Читаем Искупление полностью

Какое счастье просыпаться после страшного сна, после гибели! Медленное воскрешение из мертвых, тающий туман небытия, жизнь, снова прихлынувшая к телу. Только что, секунду назад, ты чувствовал, как превращаешься в ничто, и тебя охватила последняя, самая страшная мука - ужас умирания не готового к смерти, ты знал, что умер, - и вот ты спасен. Мы оставляем себе счастье пробуждения и торопимся забыть о смертной тоске, о том, что нас предупреждают...

Я взял папиросу, глянул на часы. Ого, уже восемь вечера. Сегодня на работе я весь день задремывал, а когда пришел домой, прилег на минутку - и два часа проспал. Еще бы, ведь вернулся-то на рассвете.

Я вскочил с дивана, включил электробритву. Я бреюсь по вечерам. Ведь заранее никогда не угадаешь, как обернутся дела. Случилось же как-то, что я пошел небритым в одну компанию, а там была одна такая Тонечка, и я её провожал, и зашел к ней, и остался у нее, и всё время чувствовал, что небрит, и это здорово мне мешало. Тонечка, правда, говорила, что в мужской небритости есть, мол, даже какая-то привлекательность, но мне всё равно было неловко. Да и не все женщины по-тонечкиному рассуждают...

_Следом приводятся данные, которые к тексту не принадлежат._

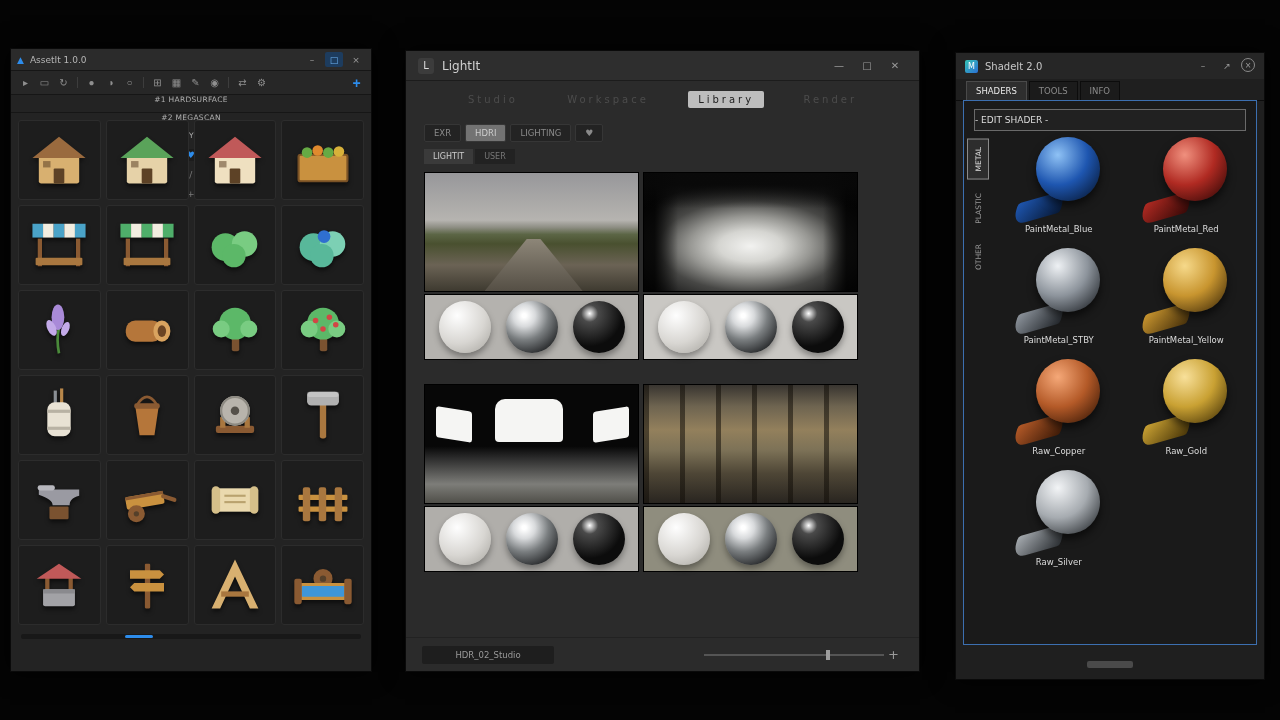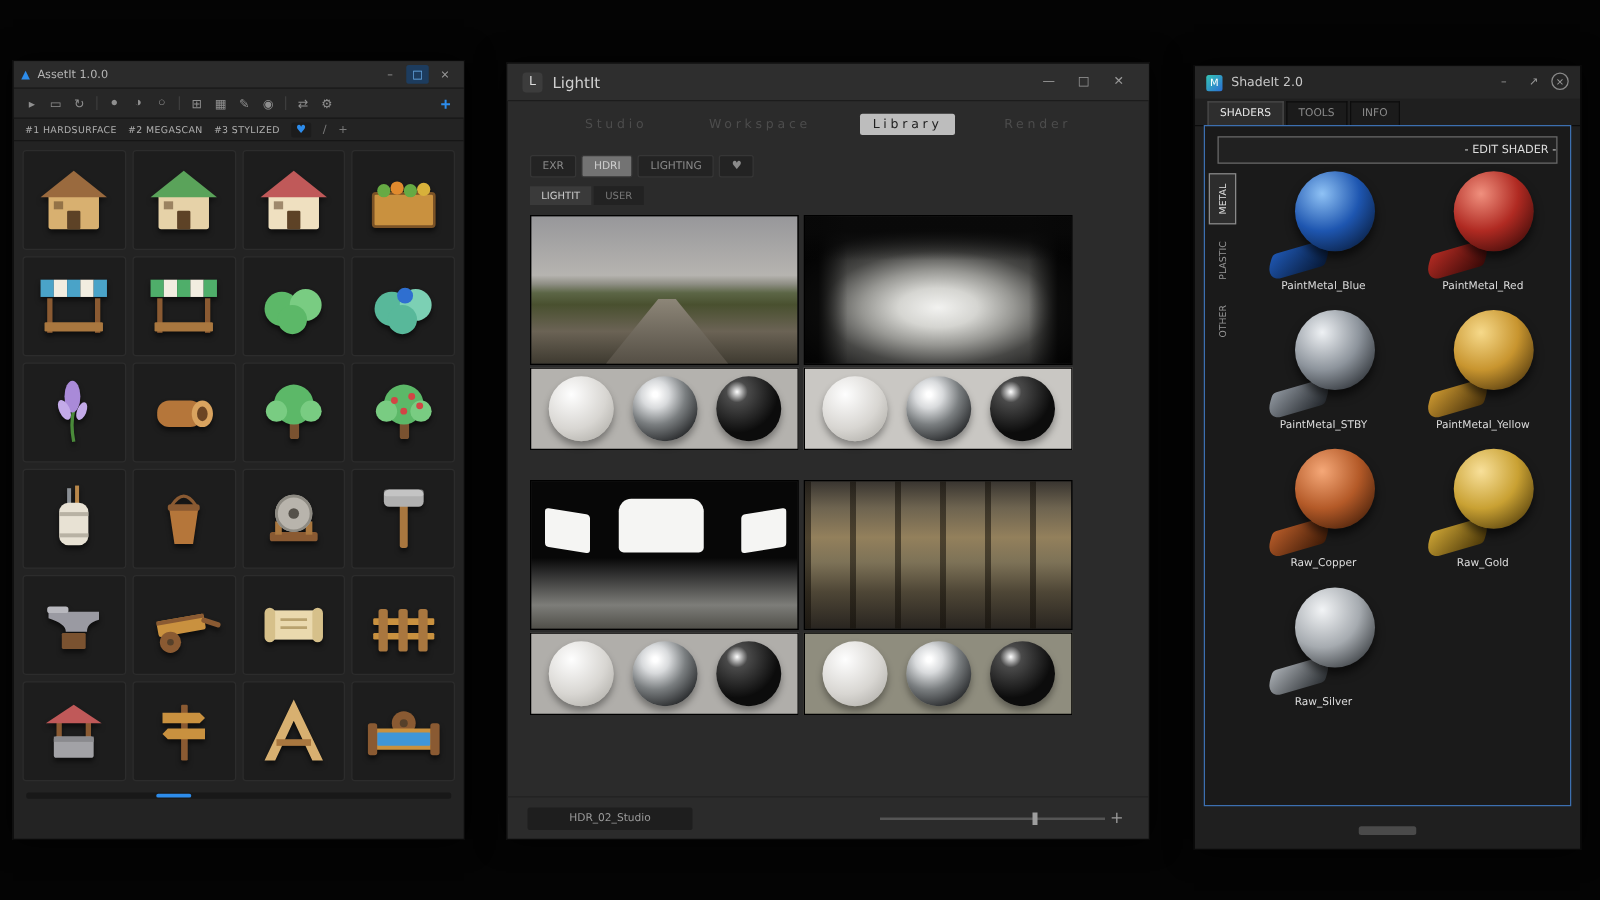--- a/index.html
+++ b/index.html
@@ -18,21 +18,21 @@
   .winbtn{width:18px;height:15px;display:flex;align-items:center;justify-content:center;
     color:#9a9a9a;font-size:9px;}
   .maxblue{color:#6db3f2;background:#1d3c5e;border-radius:2px;}
   .ai-toolbar{height:24px;display:flex;align-items:center;gap:4px;padding:0 7px;
     background:#272727;border-bottom:1px solid #161616;}
   .tool{background:none;border:none;color:#8f8f8f;font-size:10px;width:15px;height:16px;
     display:flex;align-items:center;justify-content:center;padding:0;}
   .tool.accent{color:#2d8ceb;font-size:14px;font-weight:bold;margin-left:auto;}
   .tooldiv{width:1px;height:11px;background:#3d3d3d;margin:0 2px;}
   .ai-tags{height:18px;display:flex;align-items:center;gap:9px;padding:0 9px;
-    border-bottom:1px solid #161616;font-size:7.5px;color:#b0b0b0;letter-spacing:.3px;}
+    border-bottom:1px solid #161616;font-size:7.5px;color:#b0b0b0;letter-spacing:.3px;flex-direction:column;}
   .tagheart{color:#2d8ceb;font-size:9px;background:#1c1c1c;border-radius:2px;padding:0 4px;line-height:12px;}
   .tagbtn{color:#7a7a7a;font-size:9px;}
   .ai-grid{display:grid;grid-template-columns:repeat(4,1fr);grid-auto-rows:80px;gap:5px;
     padding:7px;height:519px;overflow:hidden;}
   .asset{background:#1d1d1d;border:1px solid #2c2c2c;border-radius:3px;
     display:flex;align-items:center;justify-content:center;}
   .asset svg{width:68px;height:68px;filter:drop-shadow(0 3px 2px rgba(0,0,0,.55));}
   .ai-scroll{height:5px;margin:2px 10px 0;position:relative;background:#181818;border-radius:2px;}
   .ai-thumb{position:absolute;top:1px;left:104px;width:28px;height:3px;background:#2d8ceb;border-radius:2px;}
   .ai-status{height:16px;margin:4px 5px 0;border:1px solid #333;background:#1e1e1e;
@@ -101,21 +101,21 @@
   .sh-winbtn{width:20px;height:16px;display:flex;align-items:center;justify-content:center;
     color:#9a9a9a;font-size:9px;}
   .sh-close{width:14px;height:14px;border:1px solid #8a8a8a;border-radius:50%;font-size:8px;}
   .sh-tabs{display:flex;gap:2px;padding:2px 10px 0;border-bottom:1px solid #0c0c0c;}
   .sh-tab{font-size:8.5px;color:#8a8a8a;background:#1b1b1b;border:1px solid #0c0c0c;
     border-bottom:none;padding:4px 9px;}
   .sh-tab.active{background:#2e2e2e;color:#e8e8e8;border-color:#4a4a4a;}
   .sh-content{position:absolute;left:7px;right:7px;top:47px;bottom:34px;
     border:1px solid #3c6fb0;background:#1a1a1a;overflow:hidden;}
   .sh-edit{margin:8px 10px 4px;border:1px solid #6a6a6a;color:#ddd;font-size:9px;
-    text-align:right;padding:5px 0;background:#212121;}
+    text-align:left;padding:5px 0;background:#212121;}
   .sh-body{display:flex;height:calc(100% - 40px);}
   .sh-cats{width:22px;display:flex;flex-direction:column;gap:5px;padding-top:4px;margin-left:3px;}
   .sh-cat{writing-mode:vertical-rl;transform:rotate(180deg);font-size:7.5px;color:#999;
     padding:7px 3px;border:1px solid transparent;display:flex;align-items:center;}
   .sh-cat.active{border-color:#8a8a8a;background:#2d2d2d;color:#e0e0e0;}
   .sh-grid{flex:1;display:grid;grid-template-columns:1fr 1fr;row-gap:14px;padding:2px 6px;
     align-content:start;}
   .shader{display:flex;flex-direction:column;align-items:center;}
   .ballwrap{position:relative;width:94px;height:84px;}
   .swoosh{position:absolute;left:2px;bottom:3px;width:50px;height:20px;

Мы встретились с Мишкой Лурье у метро "Дворец Советов". Было время свиданий, и парочки, как всегда, бродяжили у дощатого забора, окружавшего котлован. Интересно, выстроят здесь что-нибудь, или эти ямы так и останутся памятником взорванному Храму Христа-Спасителя? Сколько же лет торчат тут доски, заклеенные афишами.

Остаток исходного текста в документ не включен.